WHAT YOU NEED TO DO: Please write the listing below out again exactly, leaving every picture behind.
────────────────────────────────────────
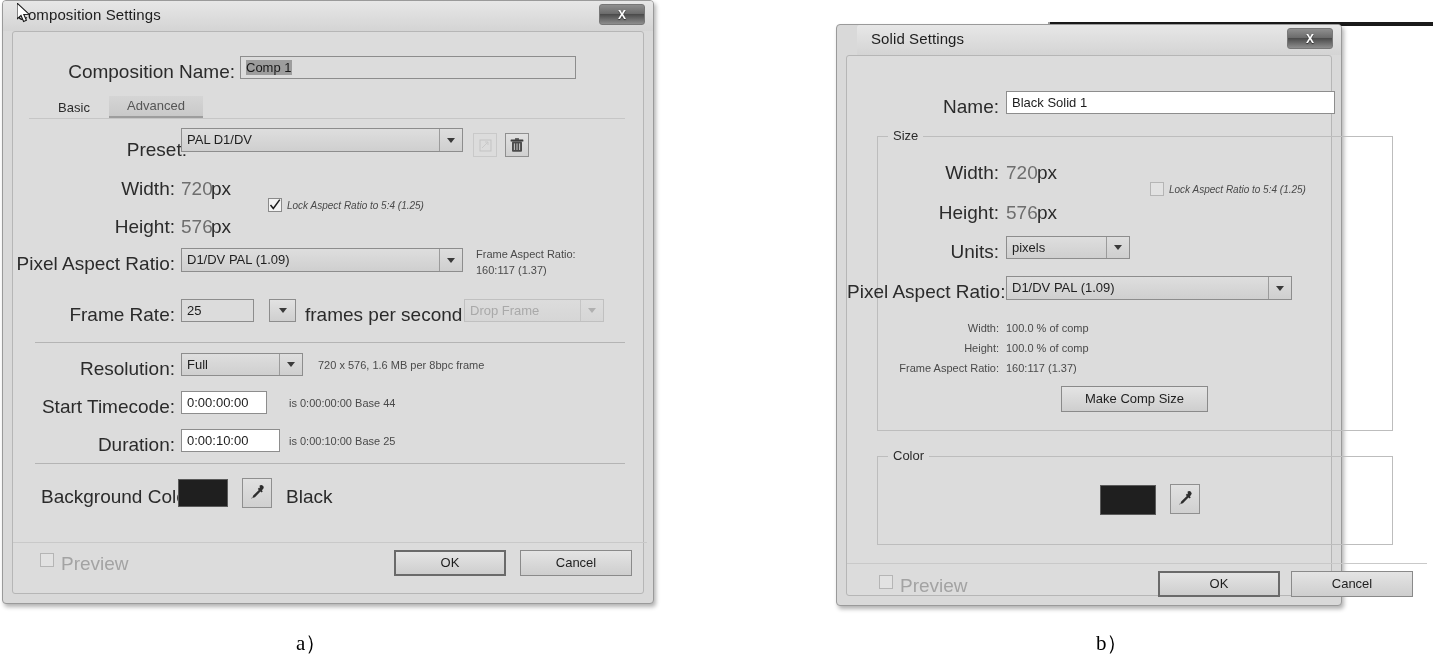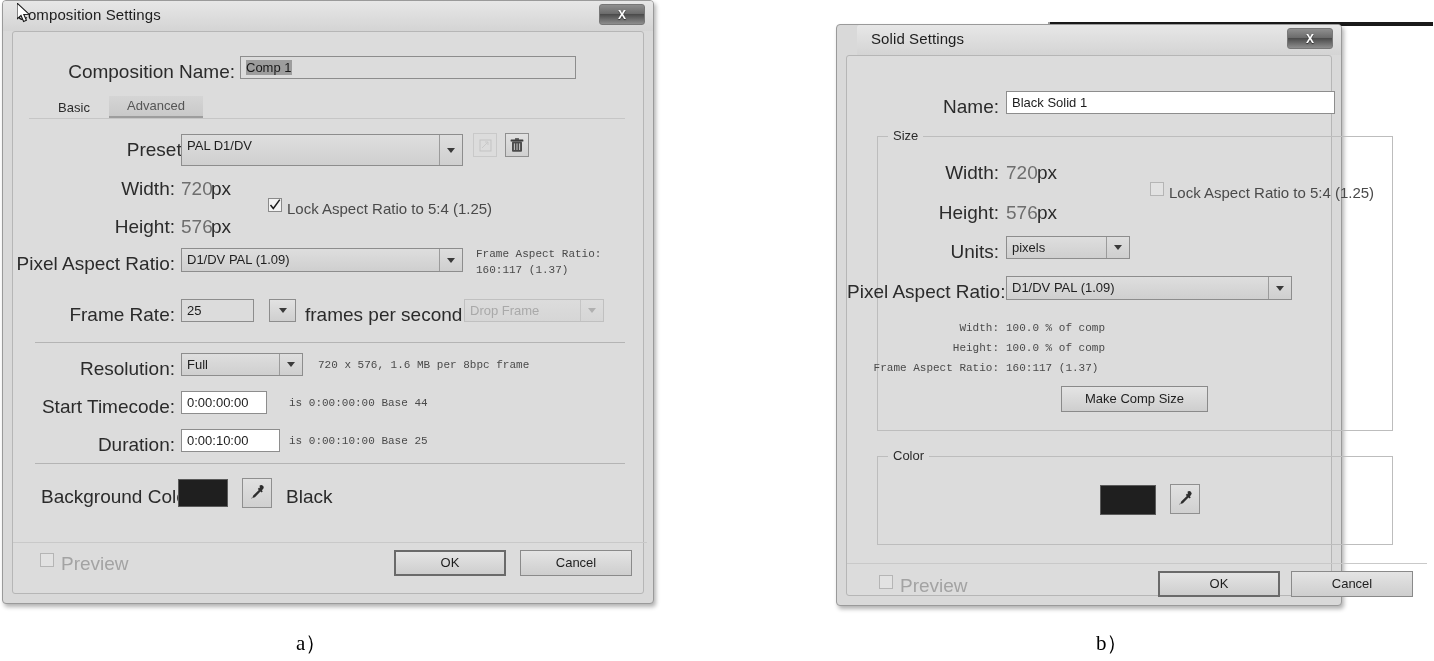--- a/index.html
+++ b/index.html
@@ -238,7 +238,7 @@
       <div class="hrule" style="left:16px; top:86px; width:596px; background:#c6c6c6;"></div>
 
       <div class="lbl r" style="left:12px; top:107px; width:162px;">Preset:</div>
-      <div class="combo" style="left:168px; top:102px; width:282px; height:32px;">
+      <div class="combo" style="left:168px; top:96px; width:282px; height:24px;">
         <span>PAL D1/DV</span>
         <span class="arrowbox">
             <i class="caret"></i>

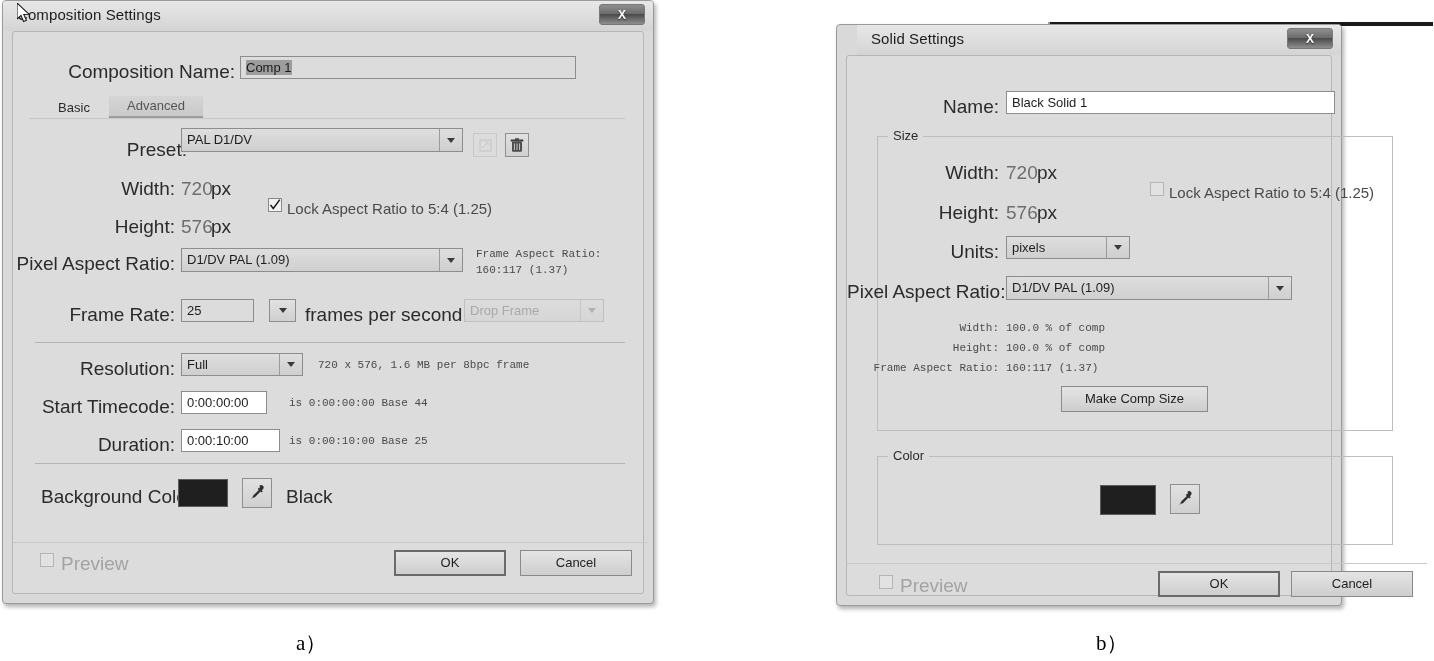--- a/index.html
+++ b/index.html
@@ -68,7 +68,7 @@
   .lbl.r { text-align: right; }
   .muted { color: #6e6e6e; }
   .dim   { color: #a3a3a3; }
-  .small { font-size: 15px; color:#4a4a4a; }
+  .small { font-size: 10px; color:#4a4a4a;font-style:italic; }
   .smaller { font-size: 11px; color:#4a4a4a;font-family:Liberation Mono, monospace; }
 
   .textfield {

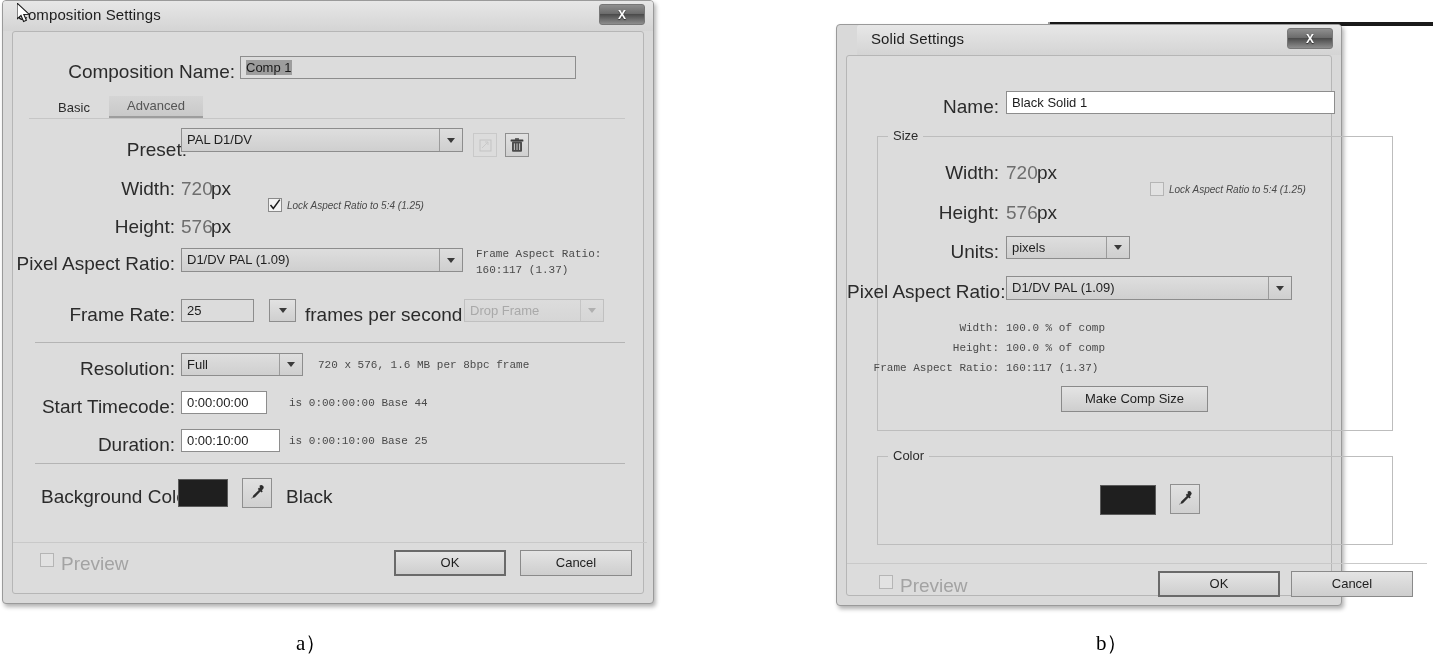--- a/index.html
+++ b/index.html
@@ -69,7 +69,7 @@
   .muted { color: #6e6e6e; }
   .dim   { color: #a3a3a3; }
   .small { font-size: 10px; color:#4a4a4a;font-style:italic; }
-  .smaller { font-size: 11px; color:#4a4a4a;font-family:Liberation Mono, monospace; }
+  .smaller { font-size: 11px; color:#4a4a4a; }
 
   .textfield {
     position: absolute;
────────────────────────────────────────
THE COMPLETED TASK:
--- a/index.html
+++ b/index.html
@@ -238,7 +238,7 @@
       <div class="hrule" style="left:16px; top:86px; width:596px; background:#c6c6c6;"></div>
 
       <div class="lbl r" style="left:12px; top:107px; width:162px;">Preset:</div>
-      <div class="combo" style="left:168px; top:102px; width:282px; height:32px;">
+      <div class="combo" style="left:168px; top:96px; width:282px; height:24px;">
         <span>PAL D1/DV</span>
         <span class="arrowbox">
             <i class="caret"></i>

--- a/index.html
+++ b/index.html
@@ -68,7 +68,7 @@
   .lbl.r { text-align: right; }
   .muted { color: #6e6e6e; }
   .dim   { color: #a3a3a3; }
-  .small { font-size: 15px; color:#4a4a4a; }
+  .small { font-size: 10px; color:#4a4a4a;font-style:italic; }
   .smaller { font-size: 11px; color:#4a4a4a;font-family:Liberation Mono, monospace; }
 
   .textfield {

--- a/index.html
+++ b/index.html
@@ -69,7 +69,7 @@
   .muted { color: #6e6e6e; }
   .dim   { color: #a3a3a3; }
   .small { font-size: 10px; color:#4a4a4a;font-style:italic; }
-  .smaller { font-size: 11px; color:#4a4a4a;font-family:Liberation Mono, monospace; }
+  .smaller { font-size: 11px; color:#4a4a4a; }
 
   .textfield {
     position: absolute;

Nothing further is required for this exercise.